◆ Instructions for the task: Read the records below and report each line in which "legend" occurs.

---------------

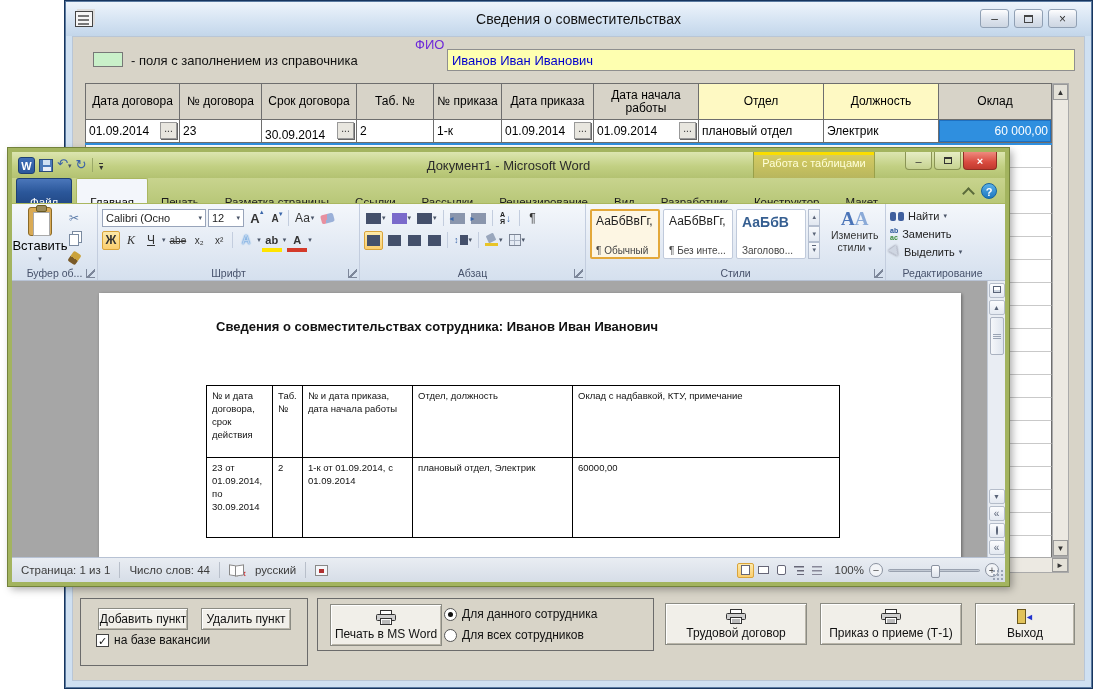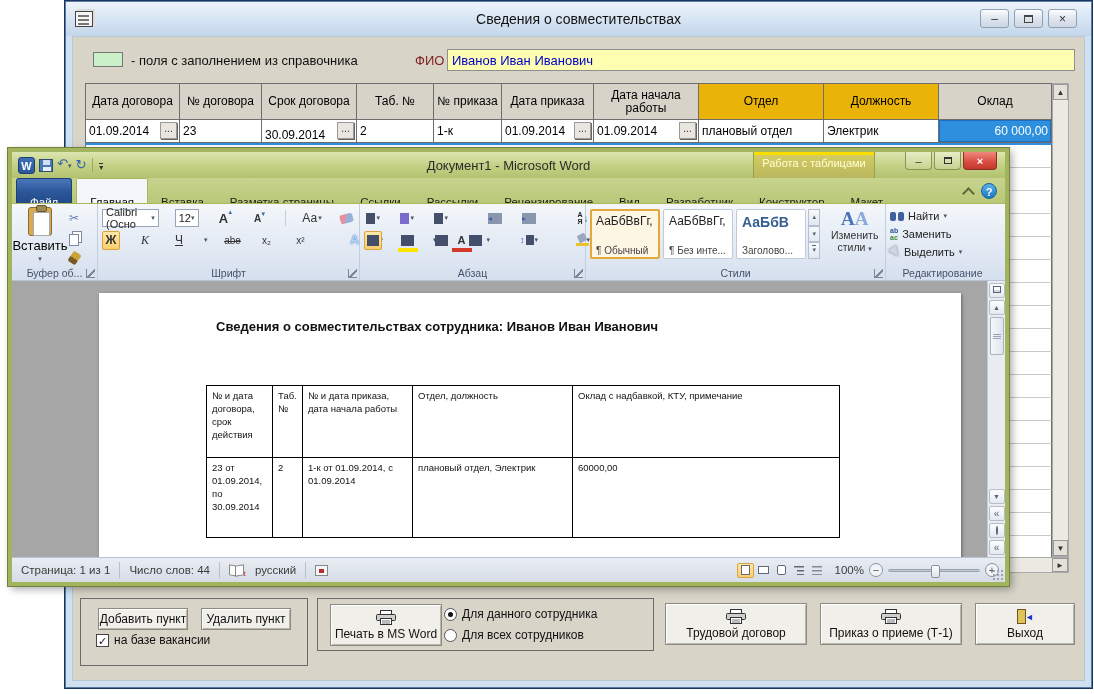--- a/index.html
+++ b/index.html
@@ -21,35 +21,35 @@
   .app-winbtn { width:29px; height:19px; border:1px solid #90a0b4; border-radius:3px;
     background:linear-gradient(#fdfdfe,#dfe5ee 50%,#cdd6e2); font-size:12px; color:#333;
     display:flex; align-items:center; justify-content:center; line-height:1; }
   .app-winbtn .maxbox { width:9px; height:8px; border:1px solid #444; border-top-width:2px; }
   .app-content { position:absolute; left:7px; right:7px; top:35px; bottom:7px;
     background:#d8d4c8; border:1px solid #b9c6d6; }
 
   .legend-swatch { position:absolute; left:20px; top:15px; width:30px; height:15px;
     background:#c9f0c9; border:1px solid #777; }
   .legend-text { position:absolute; left:58px; top:16px; font-size:13px; color:#111; }
-  .fio-label { position:absolute; left:342px; top:16px; font-size:13px; color:#7f1d1d; }
+  .fio-label { position:absolute; left:342px; top:0; font-size:13px; color:#6d28d9; }
   .fio-input { position:absolute; left:374px; top:12px; width:628px; height:22px;
     background:#feffb0; border:1px solid #8f8f8f; color:#0000cc; font-size:13px;
     font-family:"Liberation Sans",sans-serif; padding:0 4px; }
 
   
   .grid-wrap { position:absolute; left:12px; top:46px; width:984px; height:474px; }
   .grid-cols { position:absolute; left:0; top:0; width:967px; }
   .grow { display:flex; }
   .gcell { border-right:1px solid #6e6e6e; border-bottom:1px solid #6e6e6e; overflow:hidden; }
   .ghead { height:37px; background:#d7d3c8; border-top:1px solid #6e6e6e; font-size:12px;
     color:#000; display:flex; align-items:center; justify-content:center; text-align:center;
     line-height:13px; padding:0 2px; }
   .grow .gcell:first-child, .gempty { border-left:1px solid #6e6e6e; }
-  .gaccent { background:#eab308; }
+  .gaccent { background:#fef9c3; }
   .gdata { height:23px; background:#fff; font-size:12px; color:#000; display:flex;
     align-items:center; padding:0 3px; position:relative; }
   .gdata.gsel { background:#2f8fdf; color:#fff; justify-content:flex-end;
     box-shadow:0 0 0 1px #1d6fc0 inset; }
   .grid-datarow { border-bottom:2px solid #2f8fdf; }
   .gbtn { position:absolute; right:2px; top:2px; width:17px; height:17px; background:#e8e6df;
     border:1px solid #999; box-shadow:1px 1px 0 #666; font-size:10px; line-height:12px;
     text-align:center; color:#333; }
   .gempty { height:23px; background:#fff; border-bottom:1px solid #c9c9c9;
     border-right:1px solid #6e6e6e; width:967px; }
@@ -129,21 +129,21 @@
     border:1px solid #1563a0; }
 
   .w-ribbon { position:relative; height:78px; background:linear-gradient(#f4f7fb,#e3eaf4 55%,#d5e0ee);
     border-top:1px solid #aab760; border-bottom:1px solid #b7c2d4; display:flex; }
   .rgroup { position:relative; border-right:1px solid #c3cdde; padding:3px 4px 15px 4px; }
   .rgroup-label { position:absolute; left:0; right:0; bottom:1px; text-align:center;
     font-size:10.5px; color:#47526b; }
   .launcher { position:absolute; right:2px; bottom:2px; width:9px; height:9px;
     border-left:1px solid #7d879a; border-bottom:1px solid #7d879a;
     background:linear-gradient(135deg,transparent 50%,#7d879a 50%,#7d879a 65%,transparent 65%); }
-  .rrow { display:flex; align-items:center; gap:16px; height:22px; }
+  .rrow { display:flex; align-items:center; gap:2px; height:22px; }
   .rbtn { min-width:18px; height:19px; display:flex; align-items:center; justify-content:center;
     gap:1px; border-radius:2px; font-size:12px; color:#333; padding:0 2px; }
   .rbtn.on { background:linear-gradient(#fde9a9,#fbce6f); border:1px solid #d9a43c; }
   .rsep { width:1px; height:16px; background:#c3cdde; margin:0 2px; }
   .dd { font-size:7px; color:#4a5568; }
   .combo { height:18px; background:#fff; border:1px solid #98a4ba; display:flex;
     align-items:center; font-size:11px; color:#222; padding:0 3px; justify-content:space-between; }
 
   .paste-btn { width:48px; height:56px; display:flex; flex-direction:column; align-items:center;
     justify-content:center; gap:2px; border-radius:3px; }
@@ -493,21 +493,21 @@
       </div>
     </div>
 
     <div class="w-tabrow">
       <div class="w-tabrow-right">
         <span class="chev-up"></span>
         <span class="help-btn">?</span>
       </div>
     <div class="wtab wtab-file">Файл</div>
         <div class="wtab wtab-active">Главная</div>
-        <div class="wtab">Вставка</div>
+        <div class="wtab">Печать</div>
         <div class="wtab">Разметка страницы</div>
         <div class="wtab">Ссылки</div>
         <div class="wtab">Рассылки</div>
         <div class="wtab">Рецензирование</div>
         <div class="wtab">Вид</div>
         <div class="wtab">Разработчик</div>
         <div class="wtab">Конструктор</div>
         <div class="wtab">Макет</div>
       </div>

---------------

◆ Exercise output:
   .legend-swatch { position:absolute; left:20px; top:15px; width:30px; height:15px;
   .legend-text { position:absolute; left:58px; top:16px; font-size:13px; color:#111; }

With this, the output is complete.